### Directions
The reply should contain all the data below, repeated exactly, and none of the images.

### Material for the task
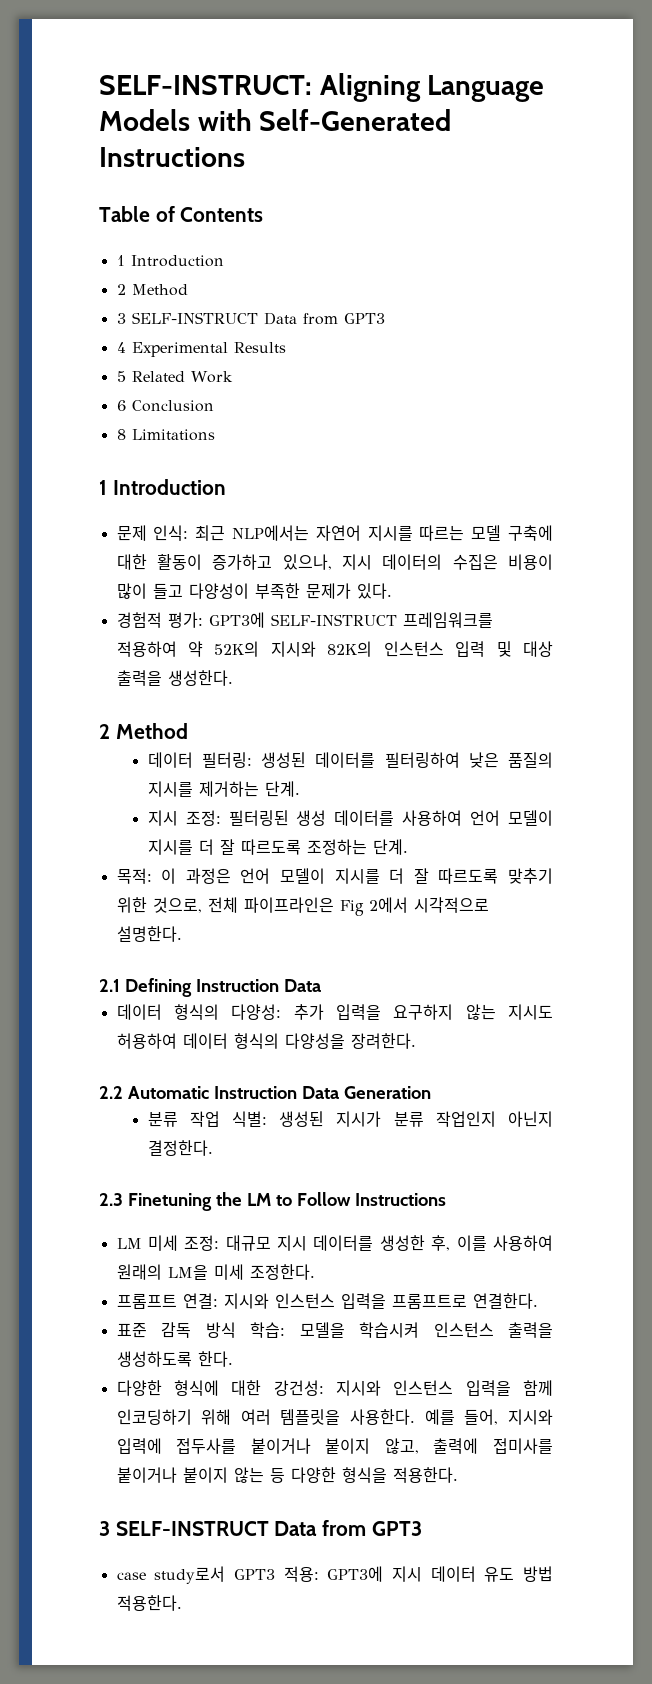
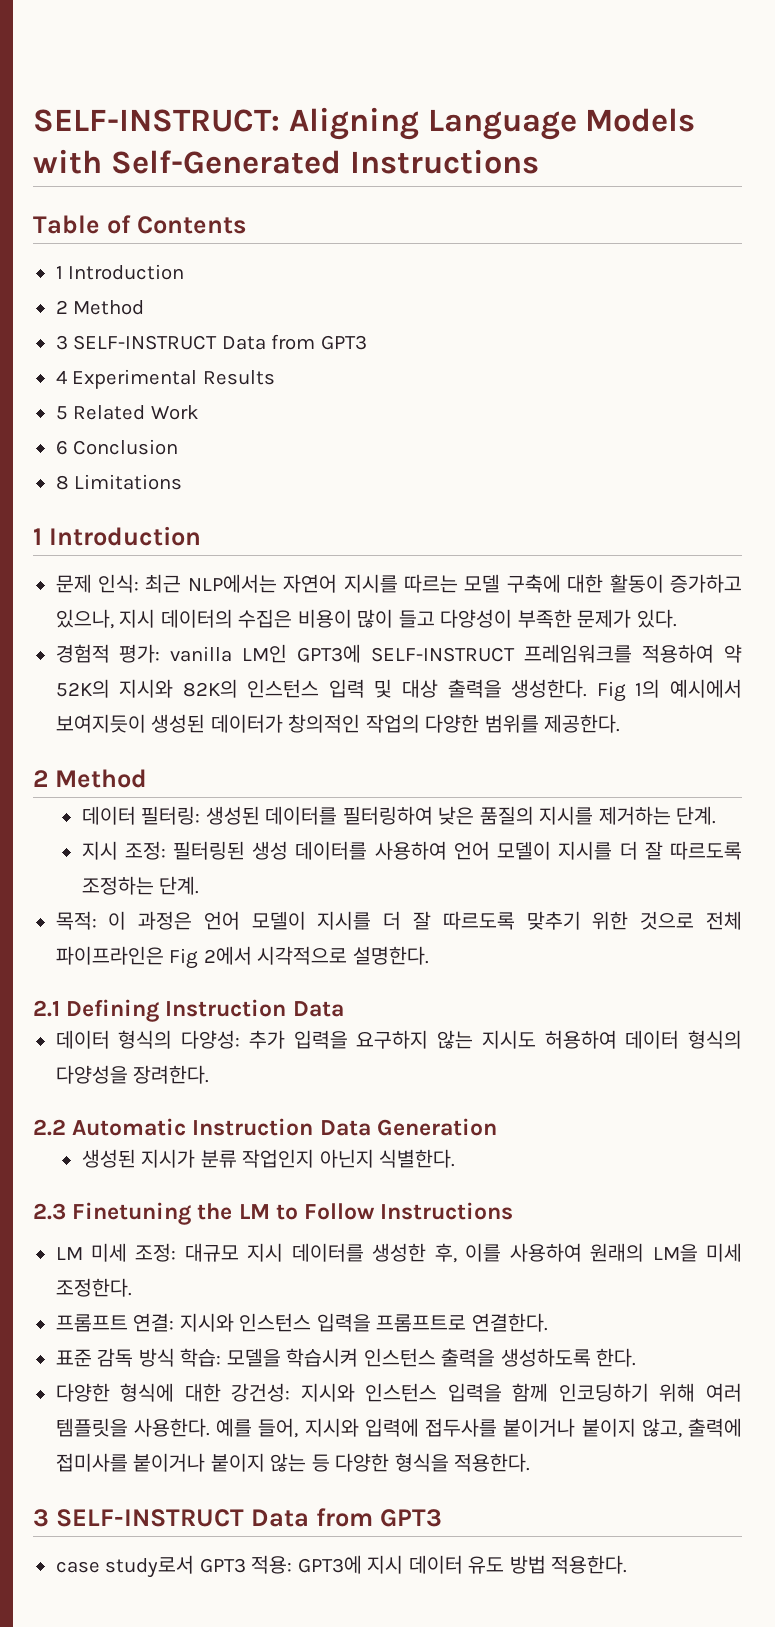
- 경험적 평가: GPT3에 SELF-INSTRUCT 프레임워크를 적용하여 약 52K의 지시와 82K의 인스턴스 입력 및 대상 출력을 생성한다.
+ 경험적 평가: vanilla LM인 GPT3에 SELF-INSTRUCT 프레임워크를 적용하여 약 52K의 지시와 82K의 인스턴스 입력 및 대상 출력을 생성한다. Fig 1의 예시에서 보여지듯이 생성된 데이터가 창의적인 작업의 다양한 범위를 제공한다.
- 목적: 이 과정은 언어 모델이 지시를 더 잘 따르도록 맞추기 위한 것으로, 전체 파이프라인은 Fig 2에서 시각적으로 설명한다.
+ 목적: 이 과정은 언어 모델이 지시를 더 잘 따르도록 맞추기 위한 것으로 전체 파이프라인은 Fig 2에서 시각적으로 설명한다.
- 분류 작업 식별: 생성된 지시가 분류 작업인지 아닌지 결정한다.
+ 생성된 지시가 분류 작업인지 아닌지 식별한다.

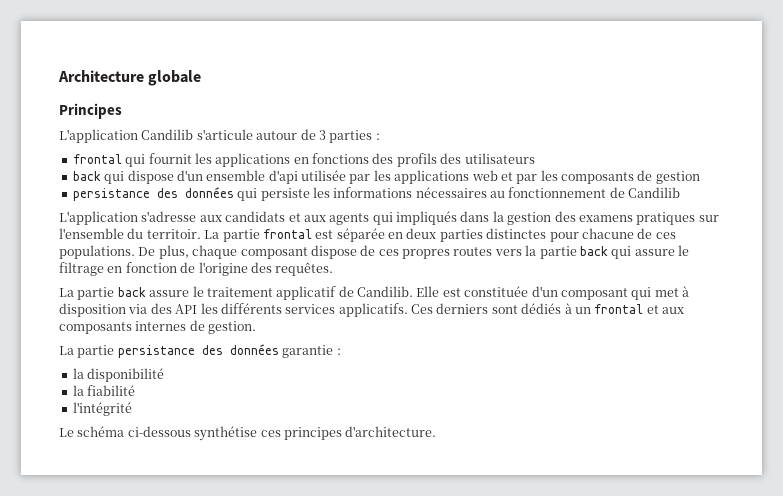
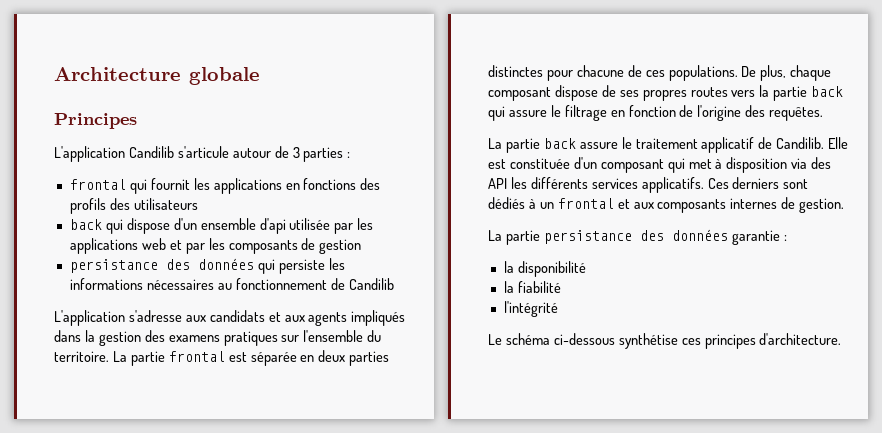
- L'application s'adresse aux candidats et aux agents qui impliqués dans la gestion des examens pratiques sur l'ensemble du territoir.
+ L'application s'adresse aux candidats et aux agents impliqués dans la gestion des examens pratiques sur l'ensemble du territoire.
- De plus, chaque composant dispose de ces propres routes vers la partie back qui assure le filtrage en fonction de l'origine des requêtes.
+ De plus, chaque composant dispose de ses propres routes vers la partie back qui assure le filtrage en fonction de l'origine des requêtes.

### Solved exercise
- 경험적 평가: GPT3에 SELF-INSTRUCT 프레임워크를 적용하여 약 52K의 지시와 82K의 인스턴스 입력 및 대상 출력을 생성한다.
+ 경험적 평가: vanilla LM인 GPT3에 SELF-INSTRUCT 프레임워크를 적용하여 약 52K의 지시와 82K의 인스턴스 입력 및 대상 출력을 생성한다. Fig 1의 예시에서 보여지듯이 생성된 데이터가 창의적인 작업의 다양한 범위를 제공한다.
- 목적: 이 과정은 언어 모델이 지시를 더 잘 따르도록 맞추기 위한 것으로, 전체 파이프라인은 Fig 2에서 시각적으로 설명한다.
+ 목적: 이 과정은 언어 모델이 지시를 더 잘 따르도록 맞추기 위한 것으로 전체 파이프라인은 Fig 2에서 시각적으로 설명한다.
- 분류 작업 식별: 생성된 지시가 분류 작업인지 아닌지 결정한다.
+ 생성된 지시가 분류 작업인지 아닌지 식별한다.

- L'application s'adresse aux candidats et aux agents qui impliqués dans la gestion des examens pratiques sur l'ensemble du territoir.
+ L'application s'adresse aux candidats et aux agents impliqués dans la gestion des examens pratiques sur l'ensemble du territoire.
- De plus, chaque composant dispose de ces propres routes vers la partie back qui assure le filtrage en fonction de l'origine des requêtes.
+ De plus, chaque composant dispose de ses propres routes vers la partie back qui assure le filtrage en fonction de l'origine des requêtes.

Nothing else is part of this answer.